Demonstrators in Tripoli’s Martyrs’ Square protest today over alleged LNA summary executions in Benghazi (Photo: Social media)

Tunis, 24 March 2017:

The UN Human Rights Council today told the UN High Commissioner for Human Rights to gather information on human rights abuses in Libya so as to be able to initiate proceedings against those responsible.

It called on High Commissioner Zeid Ra’ad Al-Hussein “to establish the facts and circumstances of such abuses and violations with a view to avoiding impunity and ensuring full individual accountability”. He is to be given “all the resources necessary” to ensure “individual accountability and prevent further human rights abuses”, the council decided.

The decision to increase its focus on human rights crimes in Libya coincides with the release of two videos purporting to show members of the Libyan National Army summarily executing prisoners captured in Ganfouda when it finally fell a week ago. There have been other allegations of other war crimes committed not only by the LNA, but by the Benghazi Revolutionaries’ Shoura Council as well as by militiamen in the west of the country.

Last year, Amnesty International said it believed the BRSC was guilty of such crimes by using captives as human shields.

UNSMIL has for some considerable time warned that those responsible for war crimes and human rights abuses in Libya faced possible criminal proceedings. High Commissioner Al-Hussein, too, has warned before of possible Libya war crimes proceedings. In December 2014, he said that the warring parties were under investigation by the International Criminal Court (ICC) for war crimes.
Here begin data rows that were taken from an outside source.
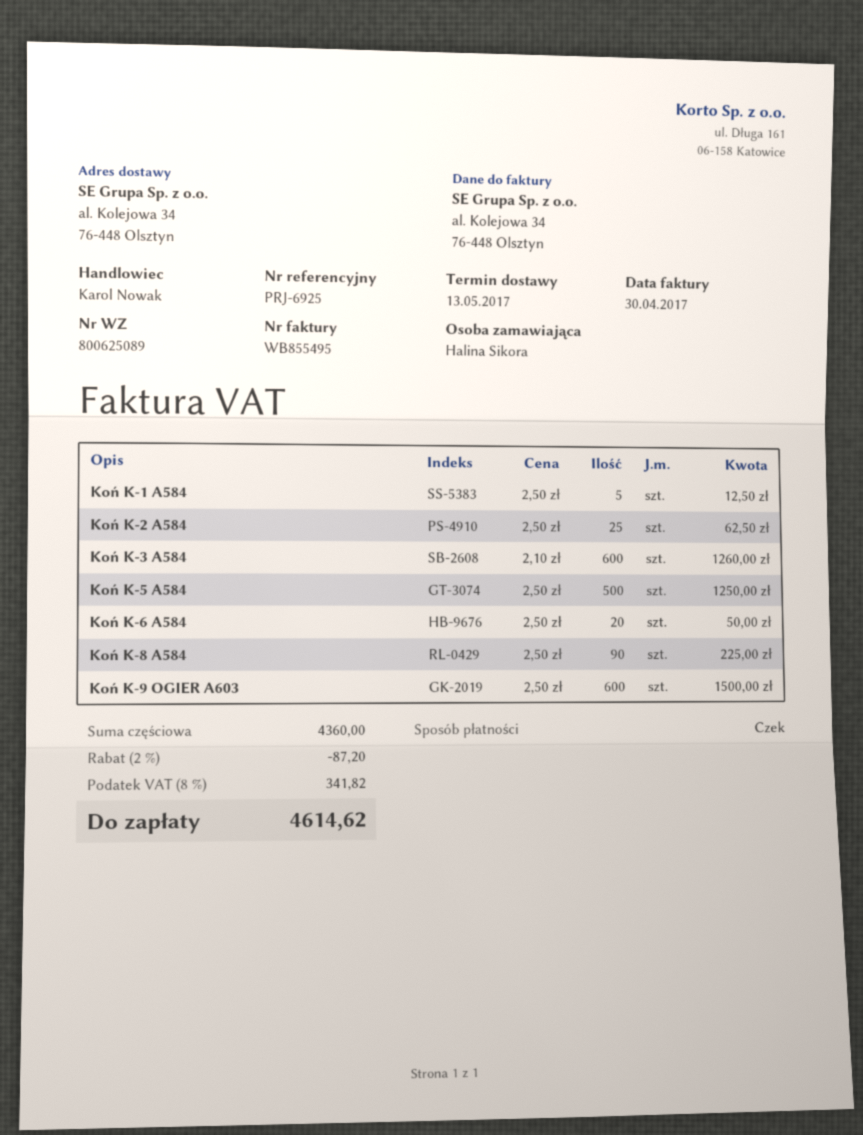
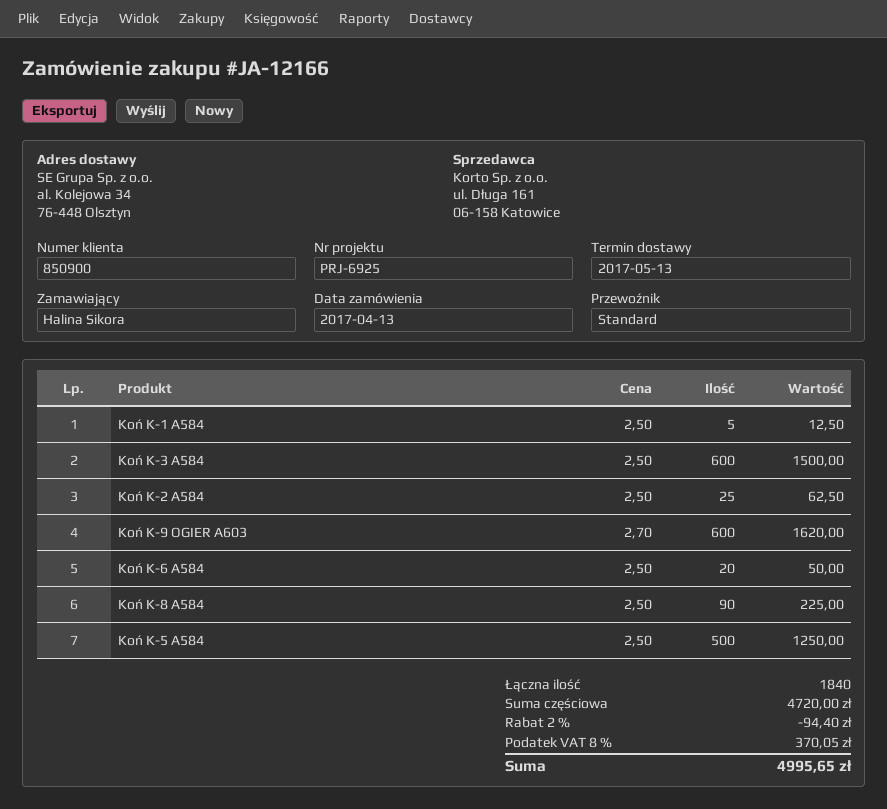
Koń K-3 A584: 600 x 2.10 = 1260.00 -> 600 x 2.50 = 1500.00
Koń K-9 OGIER A603: 600 x 2.50 = 1500.00 -> 600 x 2.70 = 1620.00
subtotal: 4360.00 -> 4720.00
discount: 2% = 87.20 -> 2% = 94.40
tax: 8% = 341.82 -> 8% = 370.05
total: 4614.62 -> 4995.65

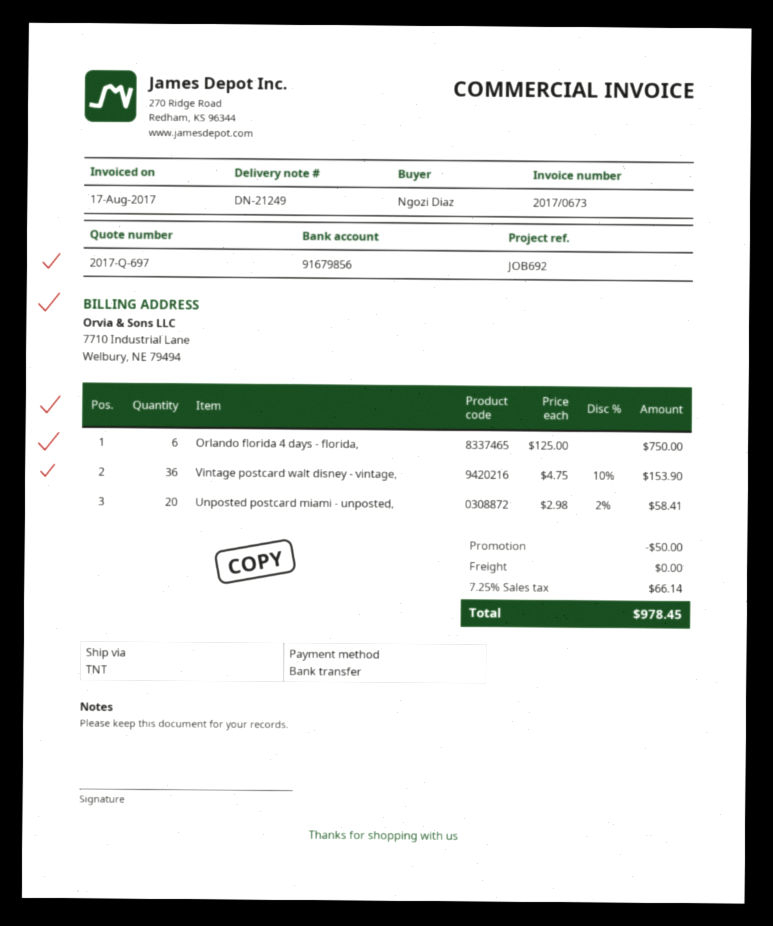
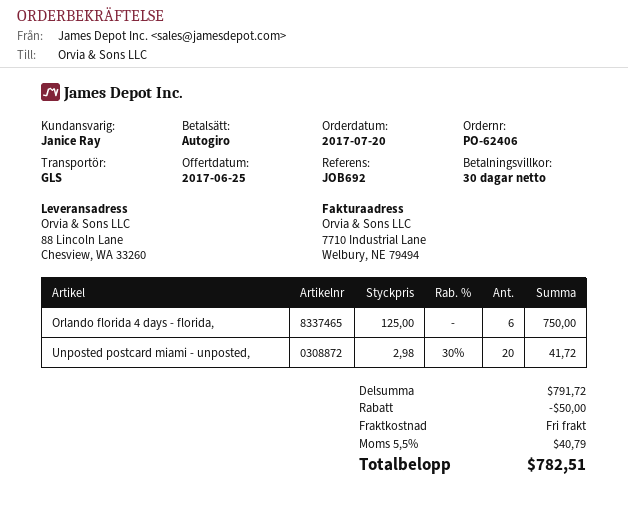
payment method: bank transfer -> direct debit
shipping method: TNT -> GLS
Vintage postcard walt disney - vintage,: 36 x 4.75 - 10% = 153.90 -> none
Unposted postcard miami - unposted,: 20 x 2.98 - 2% = 58.41 -> 20 x 2.98 - 30% = 41.72
tax: 7.25% = 66.14 -> 5.5% = 40.79
total: 978.45 -> 782.51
Nothing, though, resulted from this and the ICC itself has come under fire on several occasions from international human rights organisations for its perceived lack of willingness to take action on the issue. In January, Human Rights Watch sharply criticised the ICC for not launching new investigations into war crimes in Libya. The ICC’s answer has been that it does not have the resources.

It may be different this time, however. Today’s decision also follows tweets yesterday from UN special envoy Martin Kobler that the UN had raised alarms about human rights violations not only in Benghazi but also in the west of the country and that it was “following on them”.

Meanwhile, in Tripoli today, several hundred demonstrators took to the Martyrs Square to protest the summary executions in Benghazi and supposed war crimes allegedly committed by members of the LNA.